So, the enclosure will be in a cellar; half the walls are underground, half above, so there is some natural light.
The cellar is dry; ambient temperature is currently around 11 to 12 Celsius.

I put a half square meter terrarium in there yesterday and ran a 100W ceramic heating bulb and a 50W basking spot.
The temperature under the basking spot hovered around 31 to 34 Celsius. I've space to lower the basking spot; so I could raise that temperature if necessary.
But I struggled to keep the temperature at the other end of the terrarium stable. It fluctuated (over a nine-hour period) between 19.3 and 23.6 Celsius. During that time, the terrarium was in sunlight, then in shade. The shade dropped the ambient temperature in the tank.

I guess the ceramic heater was working flat out because even if I asked it to heat to 25 Celsius (later in the day), it couldn't manage more than around 19 degrees.

I can lay my hands on a 150 ceramic heating bulb, but I'm still wondering whether, with the cellar at, say, 11 or 12 Celsius, I can heat a 2 square meter enclosure (so, four times the footprint (I'm kind of hoping I can go with a little less than 2 foot in height)) to a relatively stable 22 Celsius.

Or does the PVC insulate and hold heat better than glass?

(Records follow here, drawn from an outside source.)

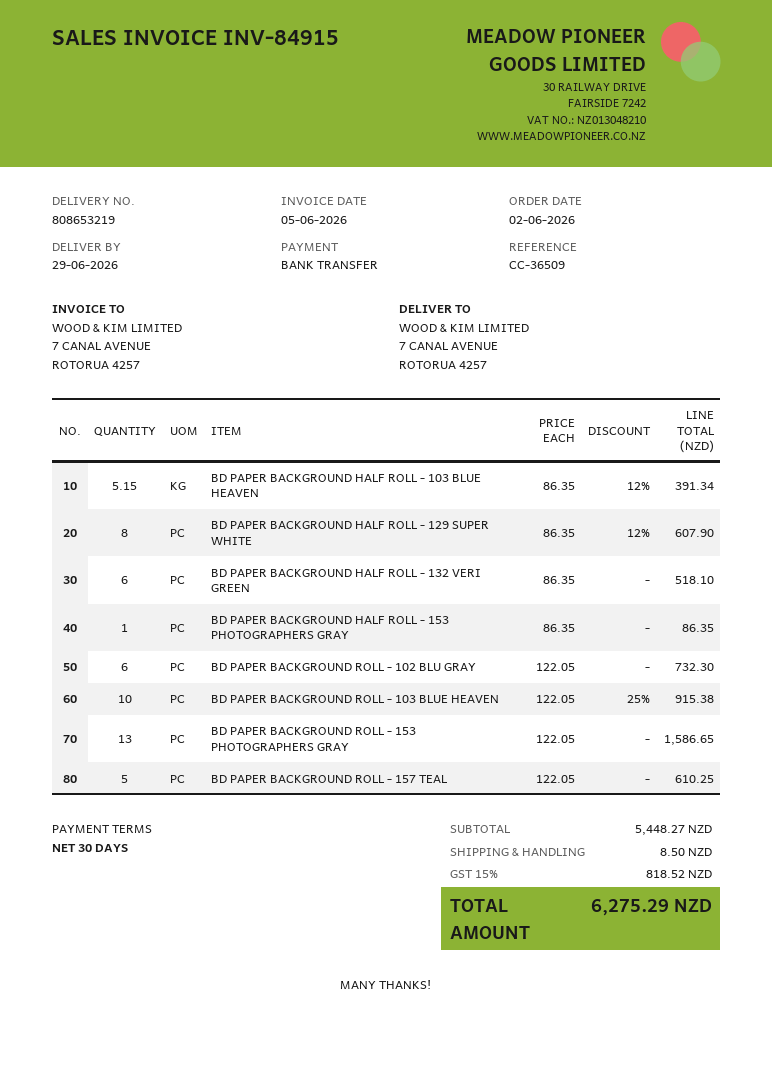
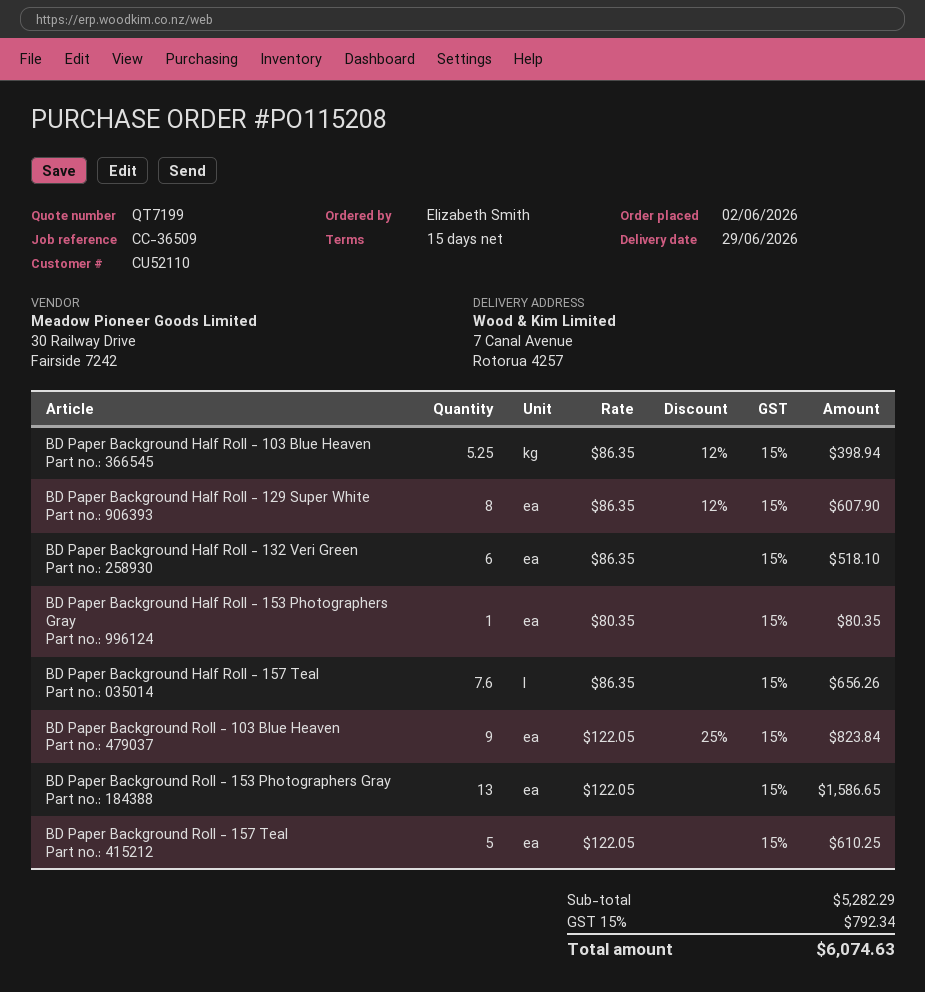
payment terms: 30 days -> 15 days
BD PAPER BACKGROUND HALF ROLL - 103 BLUE HEAVEN: 5.15 x 86.35 - 12% = 391.34 -> 5.25 x 86.35 - 12% = 398.94
BD PAPER BACKGROUND HALF ROLL - 153 PHOTOGRAPHERS GRAY: 1 x 86.35 = 86.35 -> 1 x 80.35 = 80.35
BD PAPER BACKGROUND ROLL - 102 BLU GRAY: 6 x 122.05 = 732.30 -> none
BD PAPER BACKGROUND ROLL - 103 BLUE HEAVEN: 10 x 122.05 - 25% = 915.38 -> 9 x 122.05 - 25% = 823.84
BD Paper Background Half Roll - 157 Teal: none -> 7.6 x 86.35 = 656.26
subtotal: 5448.27 -> 5282.29
shipping: 8.50 -> none
tax: 15% = 818.52 -> 15% = 792.34
total: 6275.29 -> 6074.63

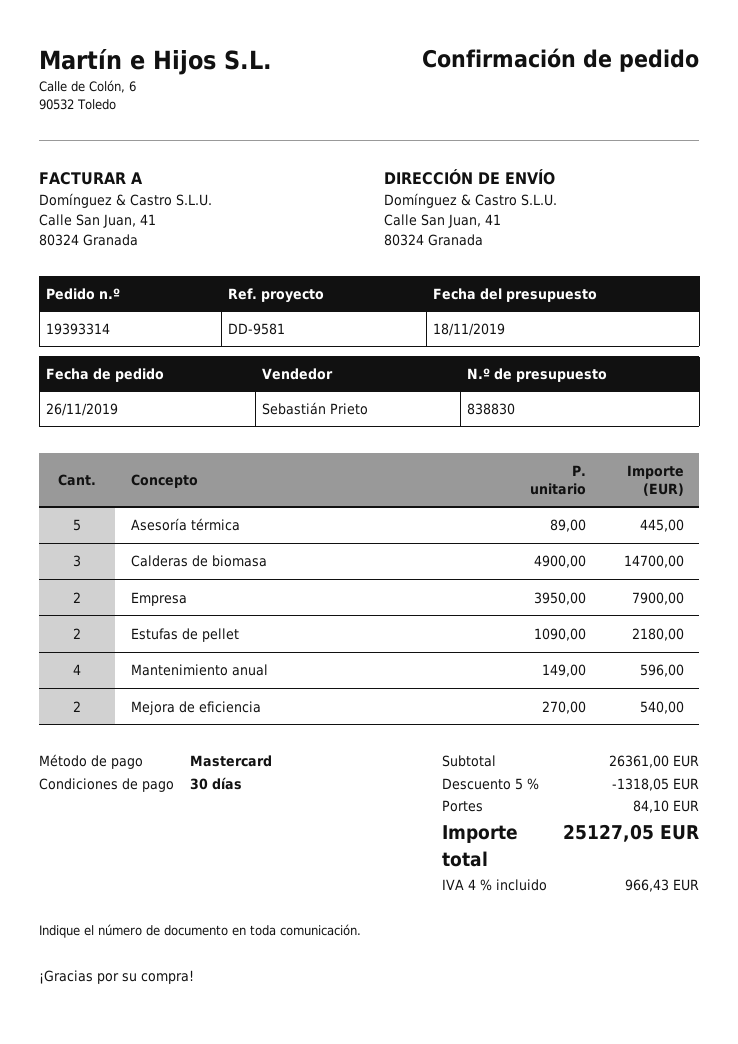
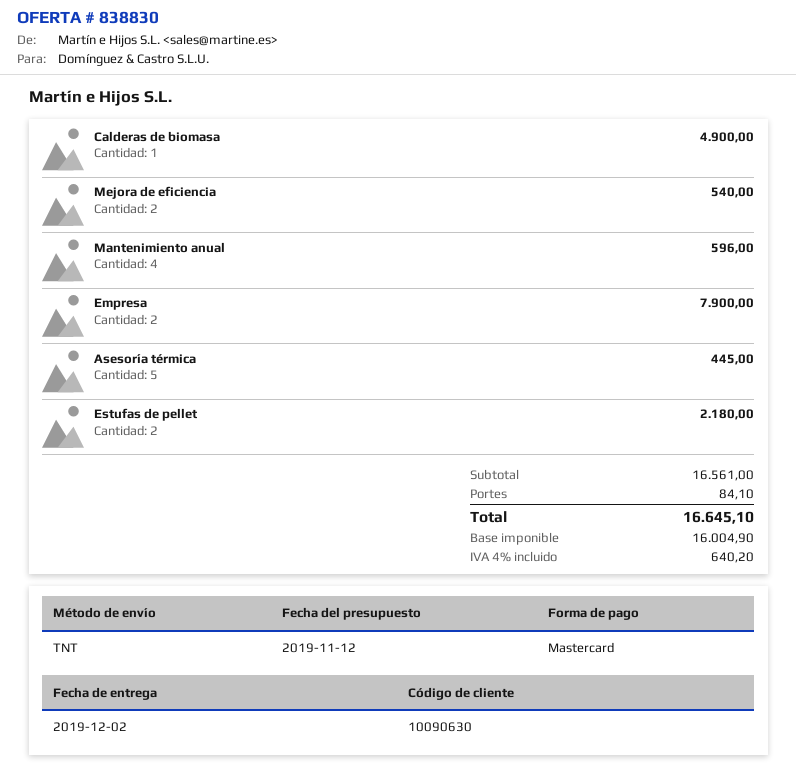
quote date: 2019-11-18 -> 2019-11-12
Calderas de biomasa: 3 for 14700.00 -> 1 for 4900.00
subtotal: 26361.00 -> 16561.00
discount: 5% = 1318.05 -> none
tax: 4% = 966.43 -> 4% = 640.20
total: 25127.05 -> 16645.10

(Nearly done with the questions...)

Dave


----------



## Yvonne G

Dave CH said:


> Thanks again.
> 
> So, the enclosure will be in a cellar; half the walls are underground, half above, so there is some natural light.
> The cellar is dry; ambient temperature is currently around 11 to 12 Celsius.
> 
> I put a half square meter terrarium in there yesterday and ran a 100W ceramic heating bulb and a 50W basking spot.
> The temperature under the basking spot hovered around 31 to 34 Celsius. I've space to lower the basking spot; so I could raise that temperature if necessary.
> But I struggled to keep the temperature at the other end of the terrarium stable. It fluctuated (over a nine-hour period) between 19.3 and 23.6 Celsius. During that time, the terrarium was in sunlight, then in shade. The shade dropped the ambient temperature in the tank.
> 
> I guess the ceramic heater was working flat out because even if I asked it to heat to 25 Celsius (later in the day), it couldn't manage more than around 19 degrees.
> 
> I can lay my hands on a 150 ceramic heating bulb, but I'm still wondering whether, with the cellar at, say, 11 or 12 Celsius, I can heat a 2 square meter enclosure (so, four times the footprint (I'm kind of hoping I can go with a little less than 2 foot in height)) to a relatively stable 22 Celsius.
> 
> Or does the PVC insulate and hold heat better than glass?
> 
> (Nearly done with the questions...)
> 
> Dave


Was your aquarium covered? The whole thing being enclosed makes all the difference in t;he world.


----------



## Dave CH

Yvonne G said:


> Was your aquarium covered? The whole thing being enclosed makes all the difference in t;he world.


It was Yvonne, yes. Shop bought; pretty tight fitting front (glass) doors. 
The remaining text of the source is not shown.